EXERCISE DETAILS: Only the text of the entries below should be returned, exactly as given, without pictures.

### EXERCISE INPUTS

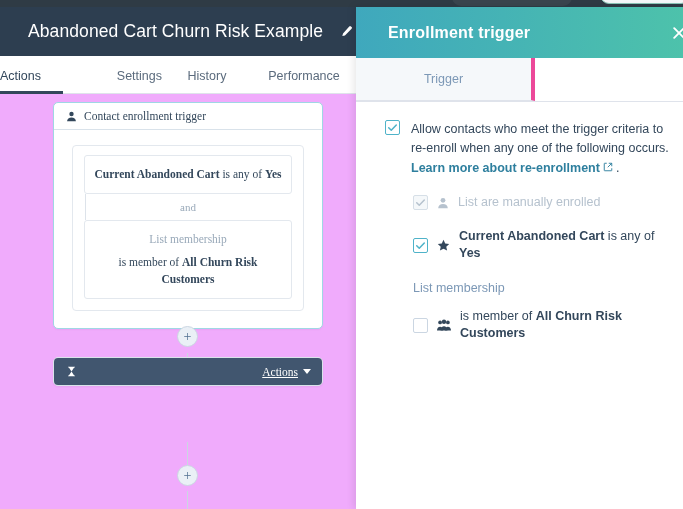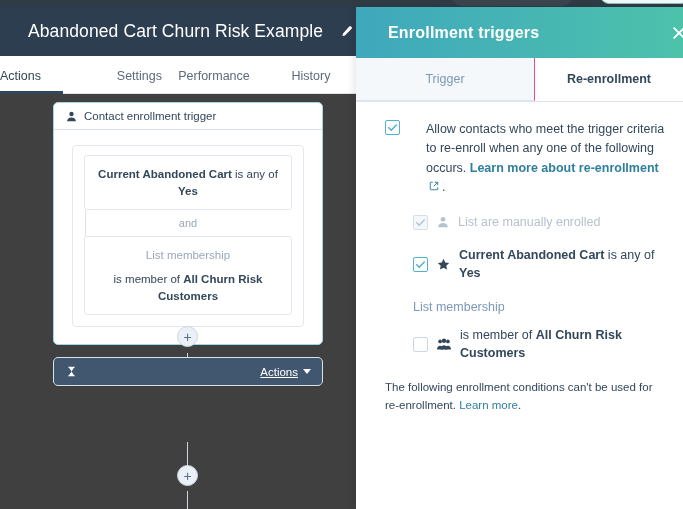"Enrollment triggers" span.panel-title { text: triggers -> trigger }
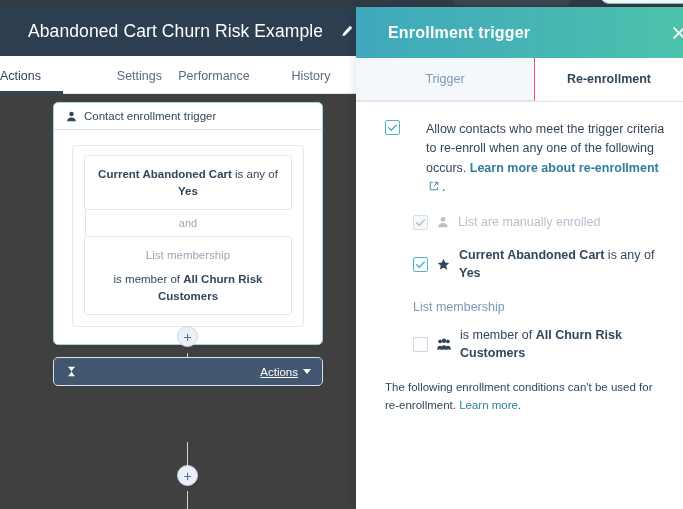"Performance" div.app-tab { order: before "History" -> after "History" }
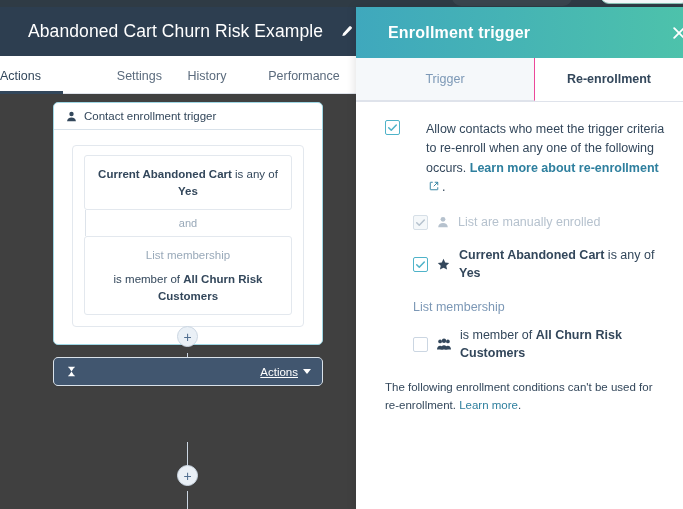"Trigger" .panel-tab.tab-trigger { border-right: 1px solid #ec4899 -> 4px solid #ec4899 }
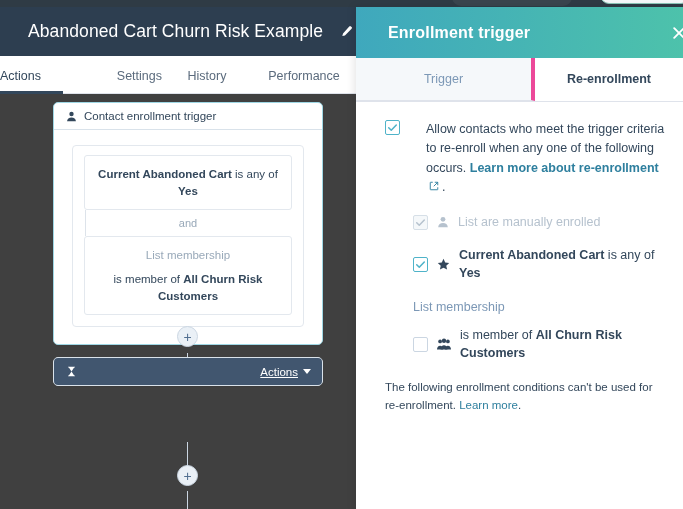"Re-enrollment" div.panel-tab { html: <div> <span>Re-enrollment</span> </div> -> none }
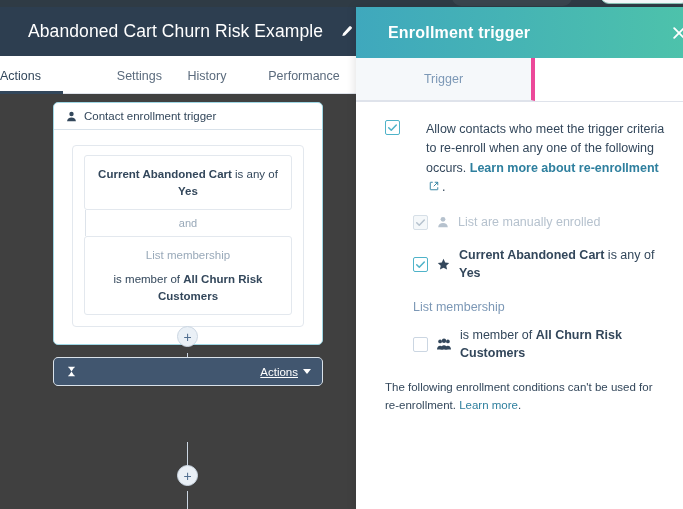"Contact enrollment trigger" .canvas { background: #404040 -> #f0abfc; font-family: none -> Liberation Serif, serif }
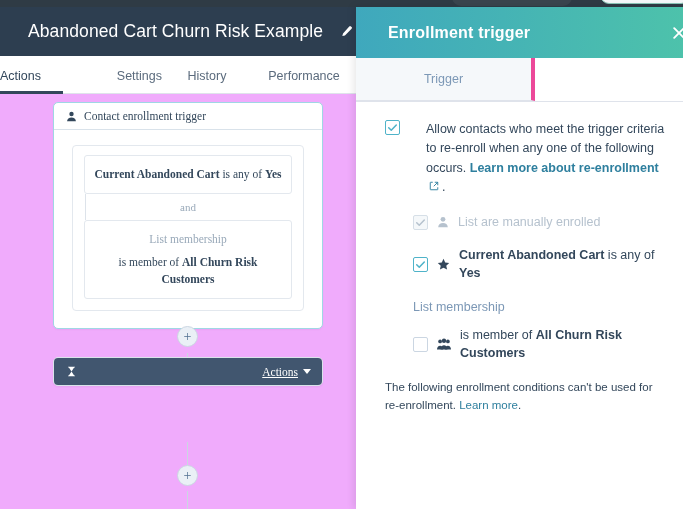"Allow contacts who meet the" .row-main { gap: 26px -> 11px }
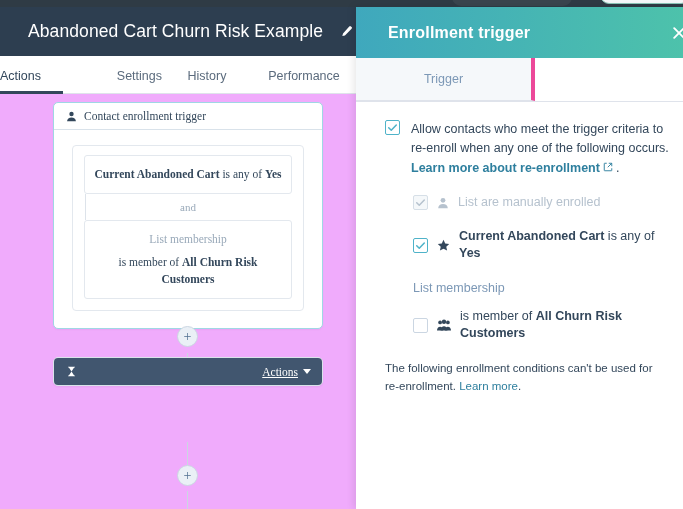"The following enrollment conditions" div.note { html: <div> <span>The following enrollment conditions can't be used for re-enrollment.</span> <a>Learn more</a><span>.</span> </div> -> none }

######

RESULT:
"Enrollment triggers" span.panel-title { text: triggers -> trigger }
"Performance" div.app-tab { order: before "History" -> after "History" }
"Trigger" .panel-tab.tab-trigger { border-right: 1px solid #ec4899 -> 4px solid #ec4899 }
"Re-enrollment" div.panel-tab { html: <div> <span>Re-enrollment</span> </div> -> none }
"Contact enrollment trigger" .canvas { background: #404040 -> #f0abfc; font-family: none -> Liberation Serif, serif }
"Allow contacts who meet the" .row-main { gap: 26px -> 11px }
"The following enrollment conditions" div.note { html: <div> <span>The following enrollment conditions can't be used for re-enrollment.</span> <a>Learn more</a><span>.</span> </div> -> none }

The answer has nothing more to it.